Con lui, scendeva nella tomba il sogno normanno di conquistare Bisanzio e le sue immense ricchezze, tanto che alla notizia della sua morte, Anna Comnena, figlia dell’imperatore Alessio I, così annotò nella sua cronaca: “Quando mio padre seppe dell’improvvisa morte di Roberto, respirò come se fosse stato liberato da gravissimo peso”. E a respirare con l’imperatore,ci fu anche naturalmente Venezia, rimasta così l’unica vera signora dell’Adriatico. E da Bisanzio, come da patti, venne riconosciuto duca di Dalmazia il doge Vitale Faliero, fautore della vittoria conseguita dalle navi veneziane su quelle del Guiscardo.
Ed è questo della Dalmazia, un altro capitolo che è importante qui richiamare per meglio chiarire la situazione: Gli Ungari, già conosciuti come Unni, nel Secolo X si convertirono al cristianesimo al tempo del loro principe Geyza, il cui figlio Stefano I, assurto al rango di re dal pontefice Silvestro II, nell’anno 1000 fondò il regno di Ungheria, sul cui trono nel 1095 ascese Colomanno che nel 1097 sposò Felicia d’Altavilla figlia di Ruggero I, conte normanno di Sicilia, ed in quello stesso anno invase la Croazia. Secondo la versione veneta, i vicini Dalmati, sentendosi minacciati da Colomanno chiesero aiuto a Venezia e il doge Vitale I Michiel, giunto con la sua flotta in Dalmazia, stipulò un accordo con Colomanno: si convenne che la Croazia sarebbe stata dell’Ungheria, mentre la Dalmazia sarebbe restata a Venezia e così, nel 1102, Colomanno fu incoronato formalmente re di Ungheria e Croazia, con l’assenso tacito del nuovo doge di Venezia Ordelafo Faliero. Nel 1105 però, il forzoso circostanziale idillio ungaro-veneziano sarebbe sfumato quando il re ungaro, invasa anche la Dalmazia, se ne sarebbe incoronato. E nel 1118, lo stesso doge Ordefalo Faliero fu trucidato a Zara dopo un’ennesima spedizione condotta contro i nemici ungheresi.
Probabilmente quel ‘tacito assenso’ del doge Faliero, così come il riferito precedente accordo – comunque chiaramente circostanziale e di comodo – stipulato tra il doge Vitale I Michiel e il re Colomanno, in una qualche misura devono essere stati condizionati alla disponibilità di Colomanno a condividere la già consolidata posizione veneziana anti-normanna a favore dell’impero bizantino di Alessio I, che nel mentre non aveva per nulla smesso di confrontarsi militarmente con i Normanni d’Italia, specialmente contro Boemondo d’Altavilla figlio primogenito di Roberto il Guiscardo il quale, partecipando alla Prima crociata, avrebbe manifestato apertamente le sue ostilità contro l’impero d’Oriente, occupando una parte importante dei suoi territori meridionali e fondando lo strategico principato di Antiochia, di fronte all’isola di Cipro.

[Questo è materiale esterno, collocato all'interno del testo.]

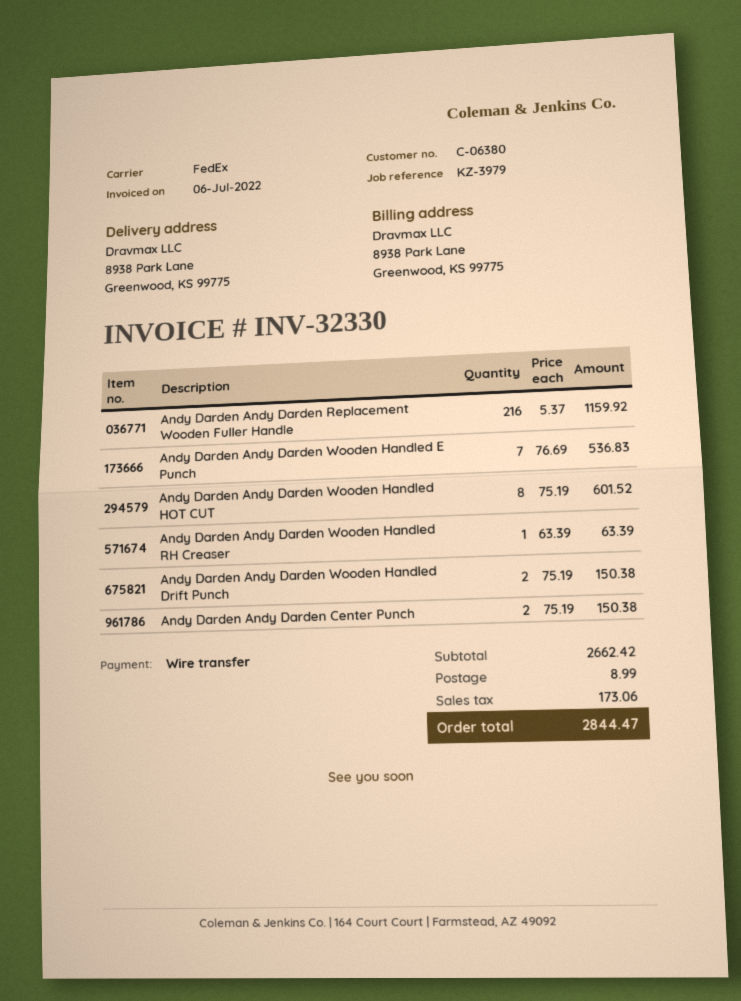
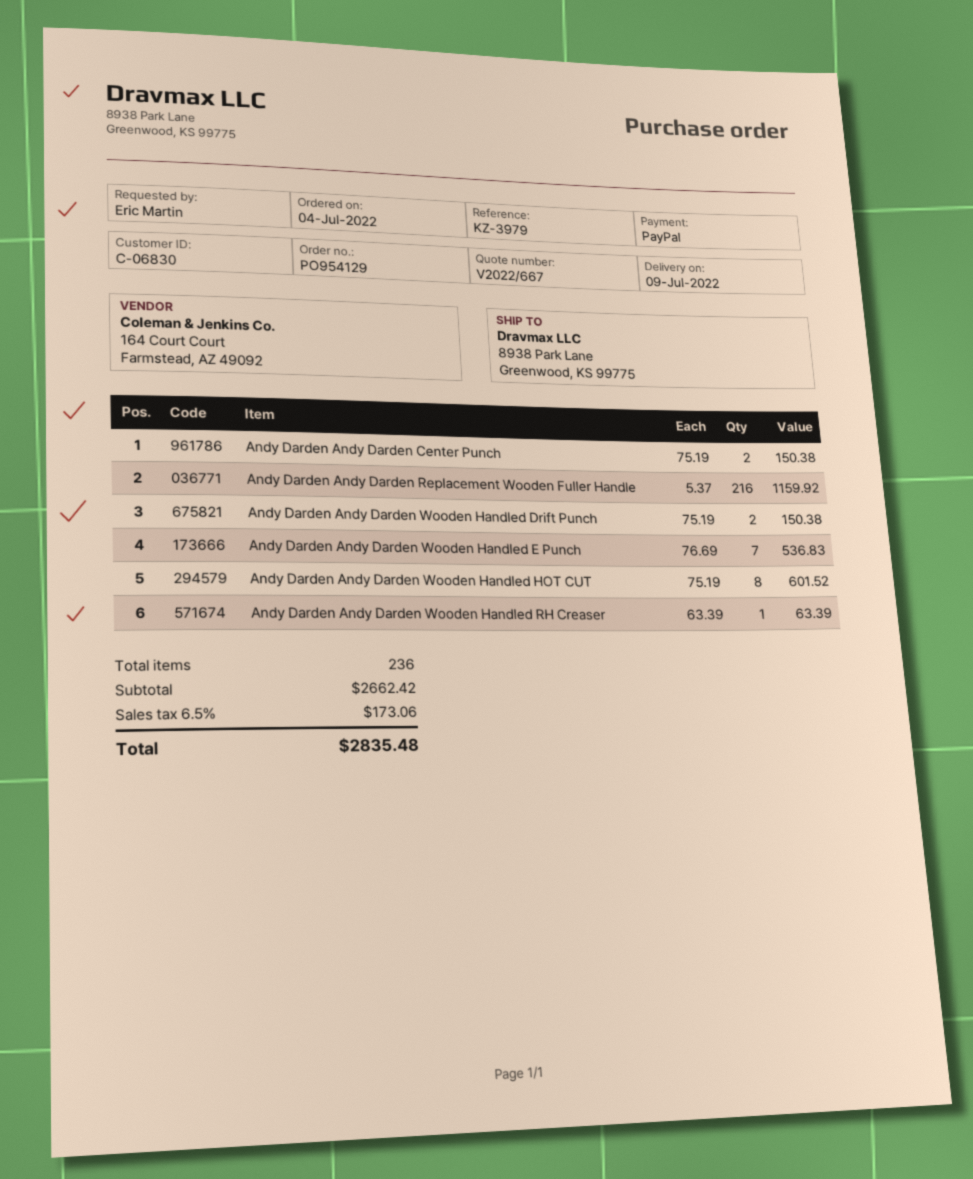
customer number: C-06380 -> C-06830
payment method: bank transfer -> PayPal
shipping: 8.99 -> none
total: 2844.47 -> 2835.48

Era accaduto che alla morte del duca Roberto il Guiscardo, prevedendo turbolenze, Ruggiero soprannominato Borsa, figlio del duca e da questi dichiarato successore, si dispose a rientrare dubitando che Boemondo ritornato in precedenza perché ammalatosi, facendo valere le sue pretensioni come primogenito, non usurpasse il Ducato. Il giovane Ruggero, quindi, consentì a cedere una parte dei suoi possessi al fratellastro e gli concesse Taranto, Otranto, Gallipoli e le terre di Goffredo di Conversano – Brindisi inclusa – al quale fu così imposto di diventare vassallo di Boemondo. Da Siponto ad Oria si estese quindi il dominio di Boemondo, che poi fu detto Principato di Taranto. Indetta poco dopo dal papa Urbano II la Prima crociata, giunta la primavera del 1097, insieme agli altri crocesegnati più di settemila tra Normanni ed indigeni raccolti in Bari navigarono verso la Dalmazia sotto le insegne del principe Boemondo, il quale sbarcato presso Valona e svelando i nascosti pensieri, incitò gli altri capitani a muovere guerra all’imperatore Alessio I e s’avviò verso la capitale bizantina aspirando insignorirsene. Ma per il momento dovette rinunciarvi e dirottare su Antiochia, conquistandola il 3 giugno del 1098 e fondandovi un suo principato. Poi, nell’agosto del 1100 Boemondo fu fatto prigioniero in battaglia, rimanendo per ben due anni in mano ai Turchi.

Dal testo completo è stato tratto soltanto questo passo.